Bisnow article previews a session at CRE.Converge Virtual 2020, October 7-8
August 17, 2020
Industrial real estate has looked unbeatable over the last few months, and the coronavirus pandemic has prompted a slew of predictions about the future of e-commerce: that consumers won’t go back to brick-and-mortar, or that retailers will start using warehouses to stockpile supplies for another crisis, boosting industrial demand higher than we’ve ever seen.
How much truth is there in these predictions, and how much is just wishful thinking for the industrial market? Bisnow sat down with JLL Executive Vice President Matthew R. Powers, who studies the big picture of American e-commerce distribution, to gauge his expectations for the e-commerce market. Powers will speak on an e-commerce panel at NAIOP’s CRE.Converge Virtual, Oct 7-8, 2020.
The article reads, in part:
Will consumers make the switch to e-commerce forever?
The pandemic has pushed more Americans than ever to try out online shopping. But will those consumers go right back into stores when they get the chance, or does the pandemic mean a long-term shift toward e-commerce — and a surge in demand for warehouse space?
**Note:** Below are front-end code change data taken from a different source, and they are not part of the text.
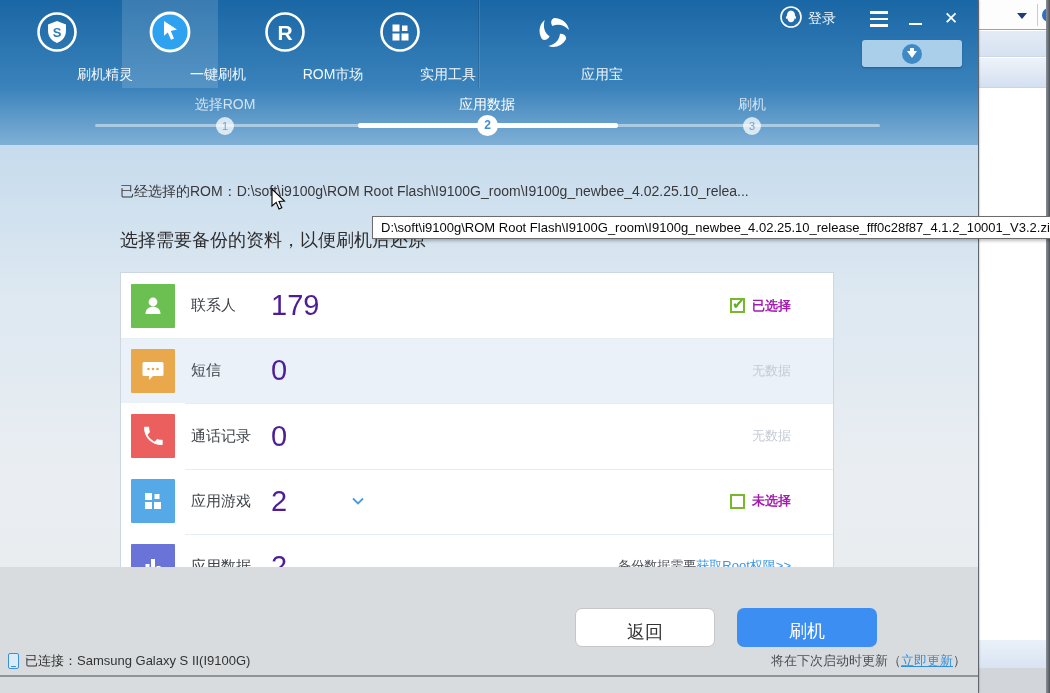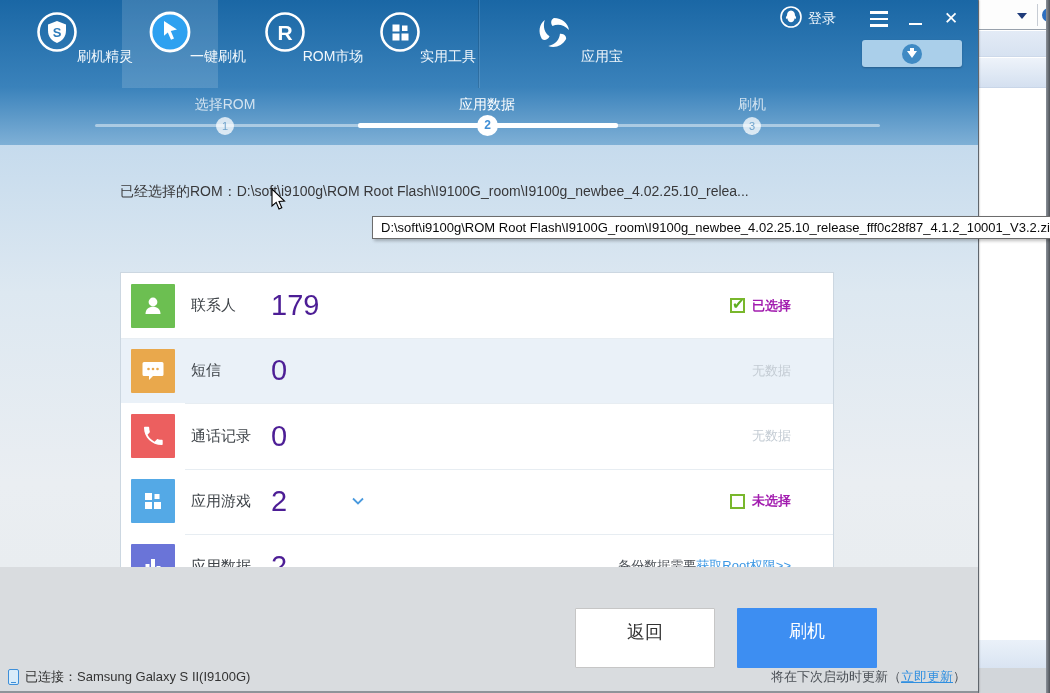--- a/index.html
+++ b/index.html
@@ -22,21 +22,21 @@
 
   
   .main-window { position:absolute; left:0; top:0; width:978px; height:693px; background:#e9edf1; box-shadow:1px 0 2px rgba(0,0,0,.35); }
 
   
   .header { position:absolute; top:0; left:0; width:978px; height:145px;
     background:linear-gradient(180deg,#1a67a5 0%, #3a82bb 60%, #7fb0d6 100%); }
   .nav-item { position:absolute; top:0; width:96px; height:88px; text-align:center; cursor:pointer; }
   .nav-item.selected { background:rgba(255,255,255,0.14); }
   .nav-item .nicon { position:absolute; top:10px; left:50%; transform:translateX(-50%); width:44px; height:44px; }
-  .nav-item .nlabel { position:absolute; top:48px; width:100%; color:#f2f8fc; font-size:14px; }
+  .nav-item .nlabel { position:absolute; top:66px; width:100%; color:#f2f8fc; font-size:14px; }
   .nav-sep { position:absolute; top:0; left:478px; width:1px; height:88px; background:rgba(0,0,0,0.12); box-shadow:1px 0 0 rgba(255,255,255,0.12); }
 
   .login-area { position:absolute; top:8px; left:780px; height:22px; display:flex; align-items:center; color:#fff; cursor:pointer; }
   .login-area .qq { margin-right:6px; }
   .login-label { font-size:14px; color:#f4f9fd; }
   .win-btn { position:absolute; top:8px; width:26px; height:22px; display:flex; flex-direction:column; justify-content:center; align-items:center; cursor:pointer; }
   .menu-btn { left:866px; }
   .menu-btn i { display:block; width:18px; height:2.5px; background:#fff; margin:2px 0; }
   .min-btn { left:902px; }
   .min-btn i { display:block; width:13px; height:2.5px; background:#fff; margin-top:10px; }
@@ -75,26 +75,26 @@
   .row-right { position:absolute; right:42px; display:flex; align-items:center; }
   .muted { font-size:13px; color:#c3cbd3; }
   .cbox { width:15px; height:15px; background:#fff; border:2px solid #79b72c; margin-right:7px; position:relative; }
   .cbox.checked:after { content:"✔"; position:absolute; left:0px; top:-5px; font-size:15px; color:#5fae22; }
   .cbox-label { font-size:13px; color:#a21caf;font-weight:bold; }
   .root-prefix { font-size:13px; color:#4a4f55; }
   .root-link { font-size:13px; color:#3b97e4; cursor:pointer; }
 
   
   .bottom-panel { position:absolute; top:567px; left:0; width:978px; height:126px; background:#d9dcdf; }
-  .btn { position:absolute; top:41px; width:140px; height:60px; font-size:18px; text-align:center; line-height:47px; cursor:pointer; border-radius:1px; }
+  .btn { position:absolute; top:41px; width:140px; height:39px; font-size:18px; text-align:center; line-height:47px; cursor:pointer; border-radius:7px; }
   .btn-back { left:575px; background:#fff; border:1px solid #c6c6c6; color:#333; }
   .btn-flash { left:737px; background:#3d8ef2; color:#fff; }
 
   
-  .statusbar { position:absolute; bottom:0; left:0; width:978px; height:26px; border-bottom:2px solid #8f9499; }
+  .statusbar { position:absolute; bottom:16px; left:0; width:978px; height:26px; border-bottom:2px solid #8f9499; }
   .status-left { position:absolute; left:8px; bottom:5px; display:flex; align-items:center; font-size:13px; color:#333; }
   .phone-icon { width:11px; height:16px; border:1.5px solid #3e8fd9; border-radius:2px; background:#d9ecfa; margin-right:6px; position:relative; }
   .phone-icon:after { content:""; position:absolute; bottom:1px; left:2px; right:2px; height:1.5px; background:#3e8fd9; }
   .status-right { position:absolute; right:12px; bottom:5px; font-size:13px; color:#4a4f55; }
   .upd-link { color:#2f8fe0; text-decoration:underline; cursor:pointer; }
 
   
   .cursor { position:absolute; left:270px; top:188px; z-index:40; }
 </style>
 </head>
@@ -211,20 +211,21 @@
       <div class="step-label" style="left:682px">刷机</div>
       <div class="step-track"></div>
       <div class="step-track-active"></div>
       <div class="step-dot" style="left:216px">1</div>
       <div class="step-dot active" style="left:477px">2</div>
       <div class="step-dot" style="left:743px">3</div>
     </div>
 
     <div class="content">
       <div class="rom-line">已经选择的ROM：D:\soft\i9100g\ROM Root Flash\I9100G_room\I9100g_newbee_4.02.25.10_relea...</div>
+      <div class="backup-heading">选择需要备份的资料，以便刷机后还原</div>
       <div class="tooltip">D:\soft\i9100g\ROM Root Flash\I9100G_room\I9100g_newbee_4.02.25.10_release_fff0c28f87_4.1.2_10001_V3.2.zip</div>
 
       <div class="card">
 
         <div class="row">
           <span class="row-icon" style="background:#6cbf51">
             <svg width="26" height="26" viewBox="0 0 26 26">
                 <circle cx="13" cy="9" r="4.4" fill="#fff"></circle>
                 <path d="M5.5 21 C5.5 15.8 9 13.8 13 13.8 C17 13.8 20.5 15.8 20.5 21 Z" fill="#fff"></path>
               </svg>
Powers expects that while some consumers may never get used to doing their shopping online for daily needs like groceries, the majority are going to permanently expand e-commerce's role in their daily lives. The slow but unstoppable shift to e-commerce that retailers and distributors foresaw years ago has only accelerated, and warehouse leasing is not likely to stagnate after the pandemic.
“When you’re talking about essential businesses, you’ve almost seen a doubling in their industrial demand,” Powers said. “That is expediting how quickly they want to get into markets around the country. Instead of a 10- to 15-year industrial growth plan, it’s now a five-year growth plan.”